Japanese admiral (born 1955)

Admiral Eiichi Funada (鮒田英一, Funada Eiichi) is a retired Japanese naval officer who served as Commander of the Self Defense Fleet of the Japan Maritime Self-Defense Force (JMSDF) from 2014 to 2015. He was the 47th Commander of the Self-Defense Fleet, succeeding Yasushi Matsushita, and was himself succeeded in 2015 by Yasuhiro Shigeoka.

== Early life and education ==
Funada was born in Tokyo on 6 December 1955. He attended Tokyo Metropolitan Toyama High School before studying at the Faculty of Law of the University of Tokyo, graduating in March 1979. In April 1980 he joined the Maritime Self-Defense Force as a member of the 31st class of general officer candidates, a class considered equivalent to the 24th class of the National Defense Academy.

In 1992, while a mid-career officer, he obtained a Master of Public Administration degree from Harvard University's John F. Kennedy School of Government, as a member of its Mid-Career Master in Public Administration (MC/MPA) programme.

== Career ==
Funada served for most of his early career in maritime patrol aviation units and at the Maritime Staff Office. He was promoted to lieutenant commander (2nd class kaisa) in July 1994, and in March 1996 was posted to the Personnel Division of the Personnel and Education Department at the Maritime Staff Office. In August 1998 he became deputy commander of the 5th Air Group, and in January 1999 was promoted to captain (1st class kaisa).

From June 2000 he served in the Defense Division of the Defense Department at the Maritime Staff Office, becoming chief of that division's organisation section in January 2001. In August 2002 he took command of the 1st Air Group. From July 2003 he served at the Joint Staff Council, as defence planning coordinator and concurrently head of its general affairs section.

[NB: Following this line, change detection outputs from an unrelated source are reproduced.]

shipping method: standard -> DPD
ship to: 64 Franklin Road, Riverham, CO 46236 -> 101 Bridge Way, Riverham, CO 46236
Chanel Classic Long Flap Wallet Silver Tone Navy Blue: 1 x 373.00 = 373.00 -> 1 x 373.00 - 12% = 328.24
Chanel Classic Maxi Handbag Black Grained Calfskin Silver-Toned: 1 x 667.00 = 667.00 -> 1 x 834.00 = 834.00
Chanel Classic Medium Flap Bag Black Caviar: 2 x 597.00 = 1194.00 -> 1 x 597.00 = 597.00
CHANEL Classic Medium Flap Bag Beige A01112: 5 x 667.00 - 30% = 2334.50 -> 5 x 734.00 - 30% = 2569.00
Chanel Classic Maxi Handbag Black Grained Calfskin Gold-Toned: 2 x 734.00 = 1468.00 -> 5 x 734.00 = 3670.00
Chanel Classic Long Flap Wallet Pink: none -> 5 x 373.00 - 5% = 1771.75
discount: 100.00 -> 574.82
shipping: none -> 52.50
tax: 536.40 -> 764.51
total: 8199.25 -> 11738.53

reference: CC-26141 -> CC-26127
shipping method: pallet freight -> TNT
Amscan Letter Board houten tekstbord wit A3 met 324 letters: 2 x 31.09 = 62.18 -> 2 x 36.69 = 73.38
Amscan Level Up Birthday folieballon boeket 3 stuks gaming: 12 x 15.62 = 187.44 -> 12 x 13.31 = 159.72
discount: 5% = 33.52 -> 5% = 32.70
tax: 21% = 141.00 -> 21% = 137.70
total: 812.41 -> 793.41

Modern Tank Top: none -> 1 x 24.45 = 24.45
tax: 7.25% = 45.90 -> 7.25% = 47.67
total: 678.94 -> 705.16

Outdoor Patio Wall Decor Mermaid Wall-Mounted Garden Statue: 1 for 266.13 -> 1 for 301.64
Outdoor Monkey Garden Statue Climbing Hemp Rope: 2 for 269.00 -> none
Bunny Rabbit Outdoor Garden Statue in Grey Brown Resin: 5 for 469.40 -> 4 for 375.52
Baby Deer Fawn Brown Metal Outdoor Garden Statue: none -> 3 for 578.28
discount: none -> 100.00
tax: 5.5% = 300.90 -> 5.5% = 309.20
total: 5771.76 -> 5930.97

On 28 July 2005, Funada was promoted to rear admiral (kaisho-ho) and given command of the 22nd Air Group. On 28 March 2007 he became chief of staff of the Maizuru District, and on 1 December 2008 was appointed inspector general at the Maritime Staff Office. On 21 July 2009 he became director of the Maritime Staff Office's Personnel and Education Department.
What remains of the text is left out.